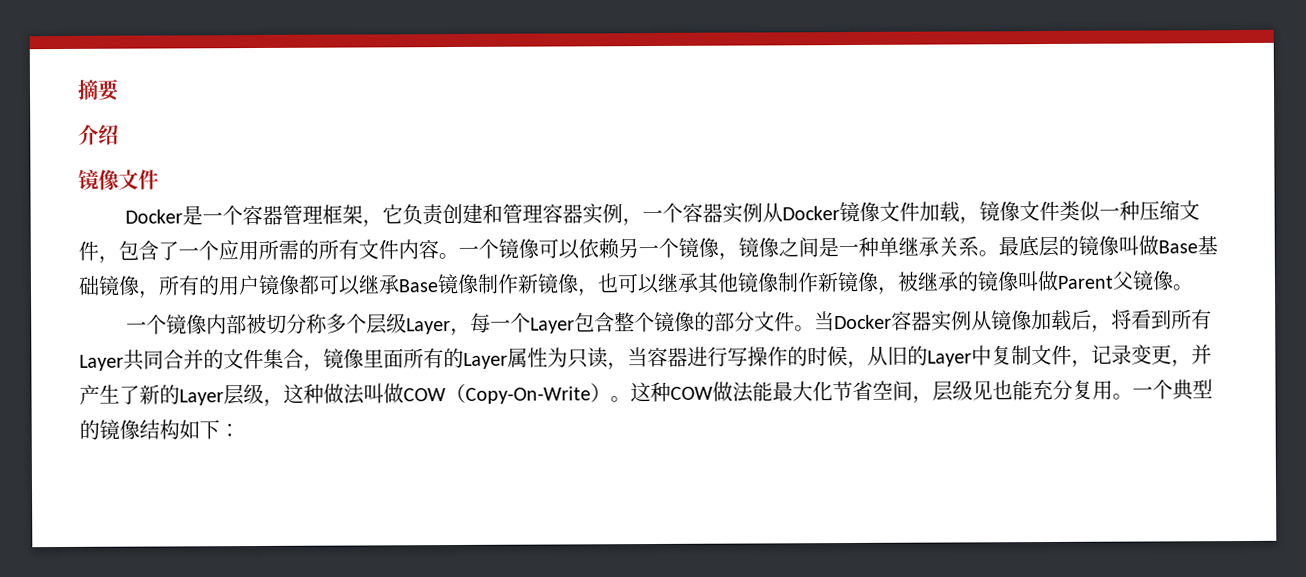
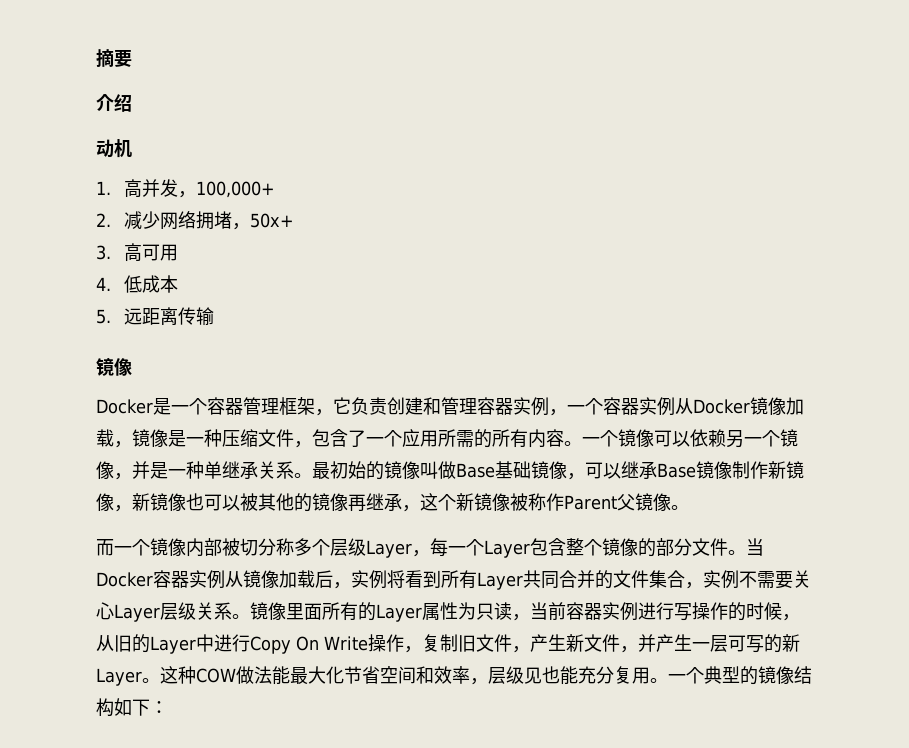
  介绍
- 镜像文件
+ 动机
+ 1.高并发，100,000+
+ 2.减少网络拥堵，50x+
+ 3.高可用
+ 4.低成本
+ 5.远距离传输
+ 镜像
- Docker是一个容器管理框架，它负责创建和管理容器实例，一个容器实例从Docker镜像文件加载，镜像文件类似一种压缩文件，包含了一个应用所需的所有文件内容。
+ Docker是一个容器管理框架，它负责创建和管理容器实例，一个容器实例从Docker镜像加载，镜像是一种压缩文件，包含了一个应用所需的所有内容。
- 一个镜像可以依赖另一个镜像，镜像之间是一种单继承关系。
+ 一个镜像可以依赖另一个镜像，并是一种单继承关系。
- 最底层的镜像叫做Base基础镜像，所有的用户镜像都可以继承Base镜像制作新镜像，也可以继承其他镜像制作新镜像，被继承的镜像叫做Parent父镜像。
+ 最初始的镜像叫做Base基础镜像，可以继承Base镜像制作新镜像，新镜像也可以被其他的镜像再继承，这个新镜像被称作Parent父镜像。
- 一个镜像内部被切分称多个层级Layer，每一个Layer包含整个镜像的部分文件。
+ 而一个镜像内部被切分称多个层级Layer，每一个Layer包含整个镜像的部分文件。
- 当Docker容器实例从镜像加载后，将看到所有Layer共同合并的文件集合，镜像里面所有的Layer属性为只读，当容器进行写操作的时候，从旧的Layer中复制文件，记录变更，并产生了新的Layer层级，这种做法叫做COW（Copy-On-Write）。
+ 当Docker容器实例从镜像加载后，实例将看到所有Layer共同合并的文件集合，实例不需要关心Layer层级关系。镜像里面所有的Layer属性为只读，当前容器实例进行写操作的时候，从旧的Layer中进行Copy On Write操作，复制旧文件，产生新文件，并产生一层可写的新Layer。
- 这种COW做法能最大化节省空间，层级见也能充分复用。
+ 这种COW做法能最大化节省空间和效率，层级见也能充分复用。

+--

**WHAT TO PRODUCE**
All the records need to be printed again exactly as written, though without their pictures.

**RESPONSE BOX**
  介绍
- 镜像文件
+ 动机
+ 1.高并发，100,000+
+ 2.减少网络拥堵，50x+
+ 3.高可用
+ 4.低成本
+ 5.远距离传输
+ 镜像
- Docker是一个容器管理框架，它负责创建和管理容器实例，一个容器实例从Docker镜像文件加载，镜像文件类似一种压缩文件，包含了一个应用所需的所有文件内容。
+ Docker是一个容器管理框架，它负责创建和管理容器实例，一个容器实例从Docker镜像加载，镜像是一种压缩文件，包含了一个应用所需的所有内容。
- 一个镜像可以依赖另一个镜像，镜像之间是一种单继承关系。
+ 一个镜像可以依赖另一个镜像，并是一种单继承关系。
- 最底层的镜像叫做Base基础镜像，所有的用户镜像都可以继承Base镜像制作新镜像，也可以继承其他镜像制作新镜像，被继承的镜像叫做Parent父镜像。
+ 最初始的镜像叫做Base基础镜像，可以继承Base镜像制作新镜像，新镜像也可以被其他的镜像再继承，这个新镜像被称作Parent父镜像。
- 一个镜像内部被切分称多个层级Layer，每一个Layer包含整个镜像的部分文件。
+ 而一个镜像内部被切分称多个层级Layer，每一个Layer包含整个镜像的部分文件。
- 当Docker容器实例从镜像加载后，将看到所有Layer共同合并的文件集合，镜像里面所有的Layer属性为只读，当容器进行写操作的时候，从旧的Layer中复制文件，记录变更，并产生了新的Layer层级，这种做法叫做COW（Copy-On-Write）。
+ 当Docker容器实例从镜像加载后，实例将看到所有Layer共同合并的文件集合，实例不需要关心Layer层级关系。镜像里面所有的Layer属性为只读，当前容器实例进行写操作的时候，从旧的Layer中进行Copy On Write操作，复制旧文件，产生新文件，并产生一层可写的新Layer。
- 这种COW做法能最大化节省空间，层级见也能充分复用。
+ 这种COW做法能最大化节省空间和效率，层级见也能充分复用。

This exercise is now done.